Are companies leveling with their shareholders and stakeholders in reporting data pertinent to their environmental and social impacts and their governance issues?
Whether they are or aren’t levelling: how important is that as part of their relationship with their investors?
For Ernst & Young, these questions have become more pressing since the eruption of the Volkswagen emissions scandal in September 2015, when the Environmental Protection Agency in the US said that VW had been rigging its cars so that they can score unrealistically well on emissions tests. That happened on a Friday. The following Monday, the first trading day after news broke, the value of VW shares fell by more than 24%.
As E&Y says in a new report, that scandal was one of a number of recent events that together have “propelled ESG to the top of the global agenda.”
E&Y latest survey of investor sentiment on such matters is at the heart of a new report, “Is Your nonfinancial performance revealing the true value of your business to investors? 2017”. The bottom line: 60% of the respondents, asked if companies adequately disclose their ESG risks, answered “no.” This is a considerable increase from the answer to the same question a year before.
Mathew Nelson, E&Y’s global leader for climate change and sustainabiity services, in a preface to the new report, says that, with that large level of disappoiintment as a backdrop, it is re-assuring that new reporting practices are getting themselves adopted “across industries and geographies.” He refers for example to the Financial Stability Board’s Task Force on Climate-related financial disclosures as one of the initiatives that is “establishing crucial benchmarks and standards designed to better define what’s effective, credible and comparable.”
An Investors’ PoV
But to begin with the basics: what percentage of investors believe that it is none of their concern what a company is doing on ESG matters? A very small one. Asked whether “over the long term ESG issues … have real and quantifiable impacts,” 42% believe “strongly” that they do. Another 50% said yes, they do have such impacts, though without characterizing their belief as strong. Simple noncontroversial arithmetic tells us that the total “yes’ answer, then, is 92%. Only 2% disagree “strongly,” and only another 6% disagree not-so-strongly.
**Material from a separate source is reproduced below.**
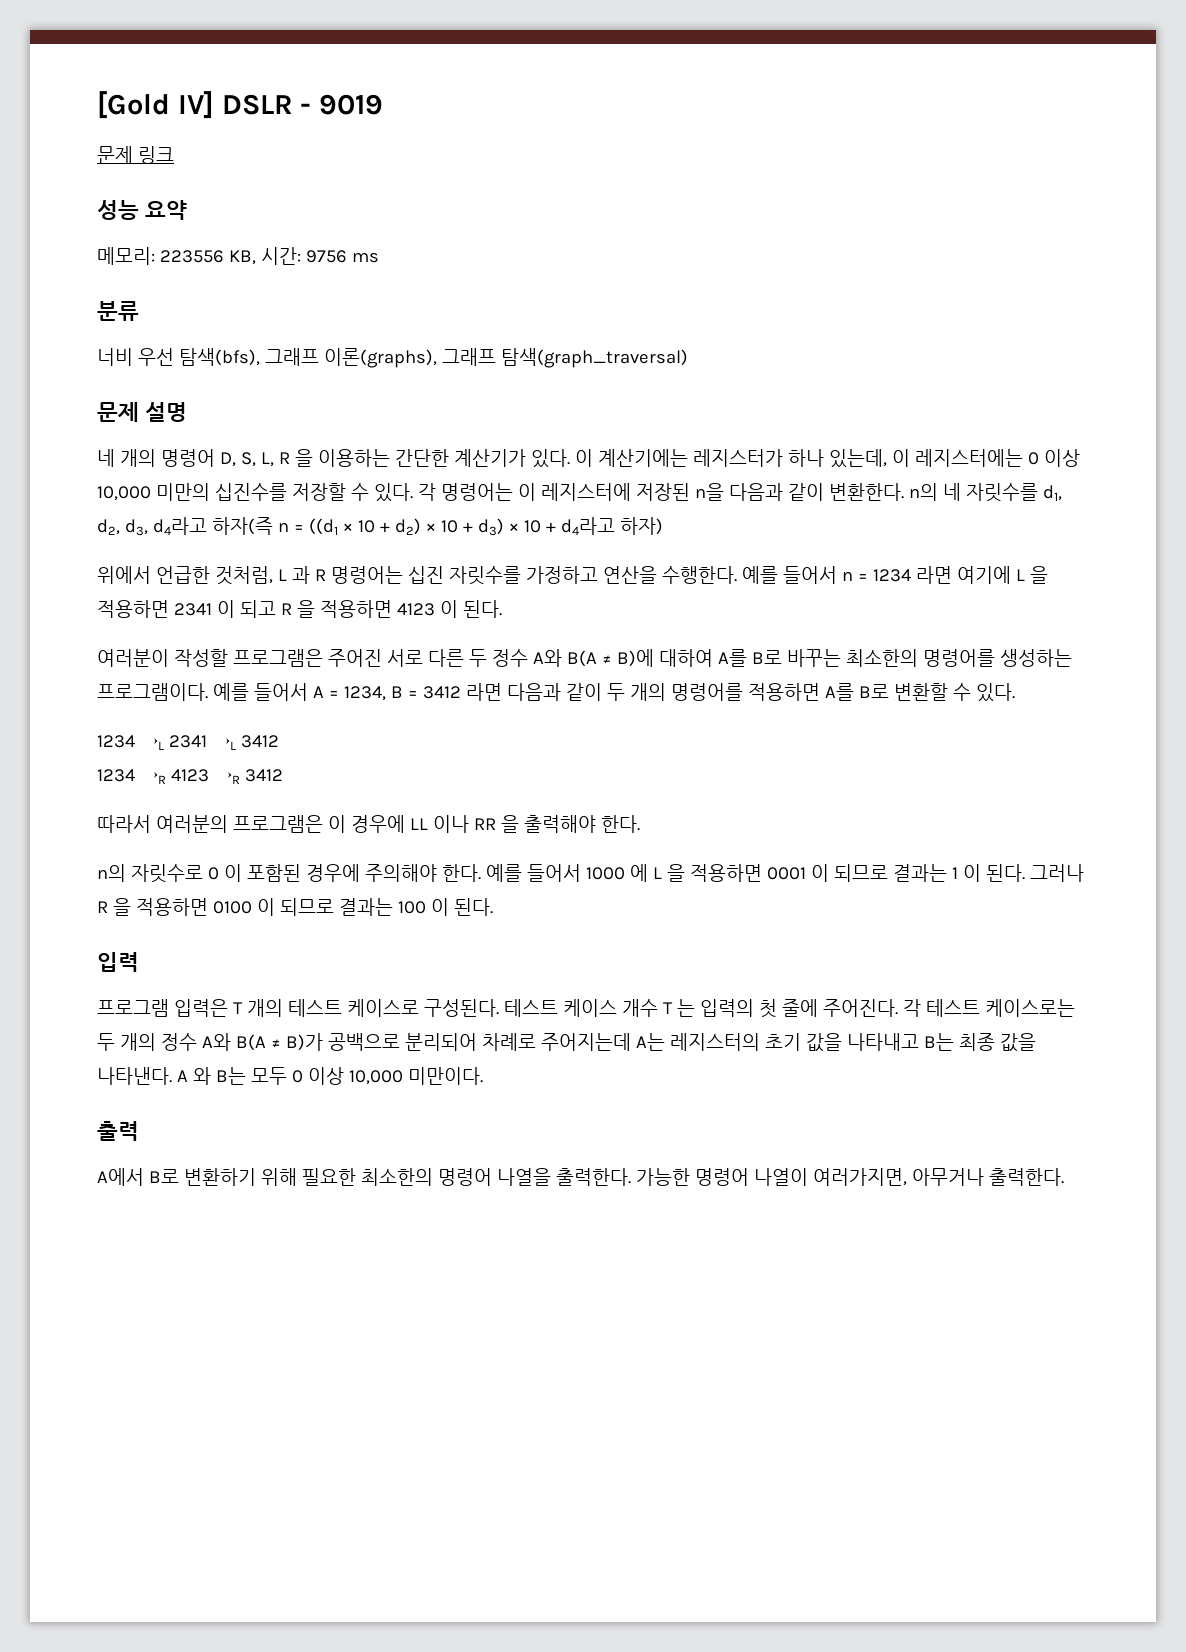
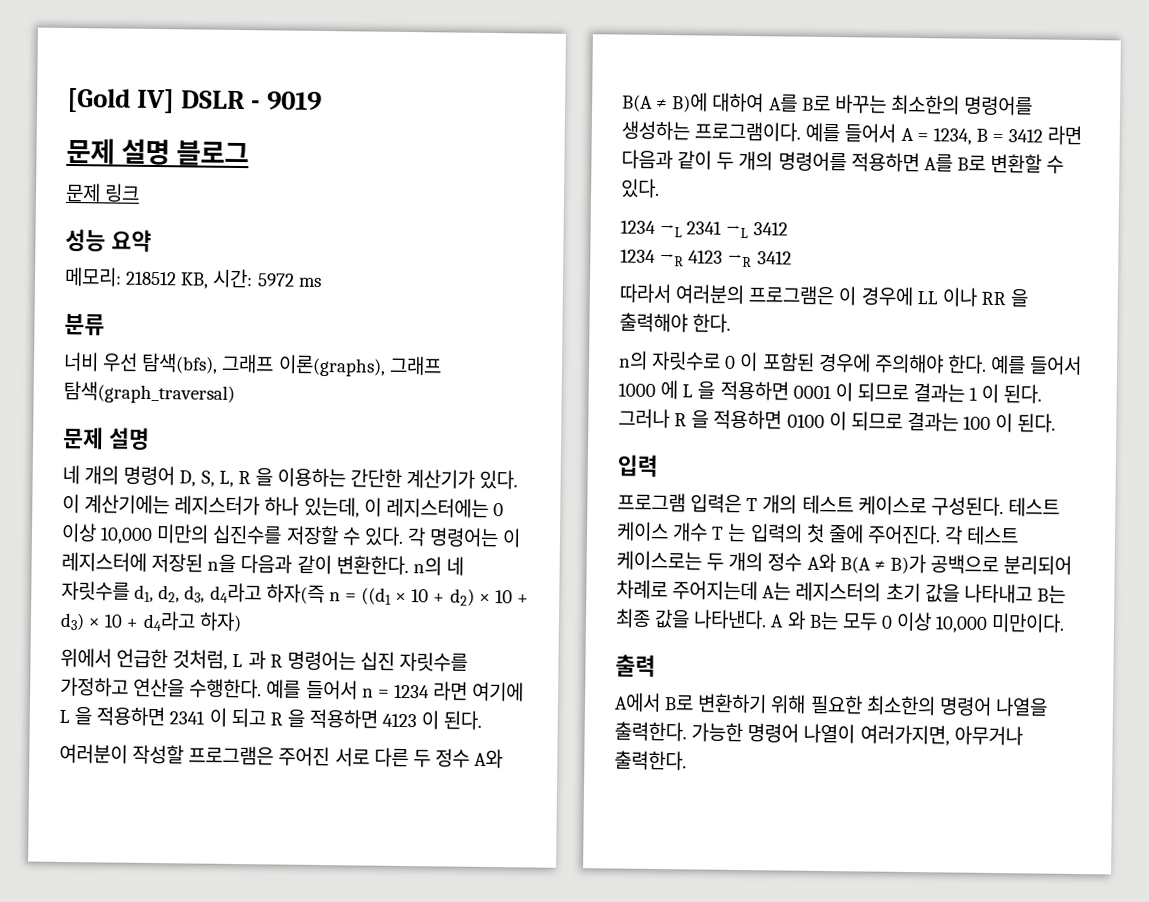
(384, 104) none -> [66,137,250,167] // 문제 설명 블로그
[159,250,224,263] 223556 -> [125,271,178,286] 218512
[305,250,347,263] 9756 -> [256,273,295,287] 5972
When investors were asked to agree or disagree with the view that “for too long, companies have not considered” environmental and social concerns “core to their business,” the break down was as follows: 82% agreed (with one of the two offered degrees of intensity), only 18% disagreed.
The chief investment officer of the New Zealand Superannuation [Old Age] Fund, Matt Whineray, referenced two meta-studies that support a bottom-line case for ESG awareness. The more recent of these was a 2015 study by Oxford University with Arabesque Asset Management, taking account of more than 200 academic studies. It found that 88% of the research under review supported solid ESG practices.
Investors want disclosure in these fields because, as the E & Y report puts it, they want “an additional lens for reviewing and evaluating companies and assets, not just for equity performance, but for factors that affect bond pricing and real estate valuations.”
Attitudes have changed over time. In a 2013 survey, 60% of respondents said that “nonfinancial disclosures are seldom material or have financial impact.” That number has since fallen to just 16%.
An Issuers’ PoV
Ernst & Young also looks at the whole matter of ESG reporting from the point of view of issuers, and it asks about their motivations in disclosure. Apparently, the biggest single motivating factor is the need to build and maintain credibility/corporate reputation with investors. That is followed by the need to comply with regulatory requirements. Other factors exist (such as response to competitive pressures, or a demonstration of return on cost savings) but they lag far behind the top two: reputation and regulation.
Jacky Prudhomme, the head of ESG integration and social business investments at BNP Paribas, in Paris, says “companies now are clearly aware that talking about corporate social responsibility is really part of their reputation … the way they convince people that there is good management of their business.”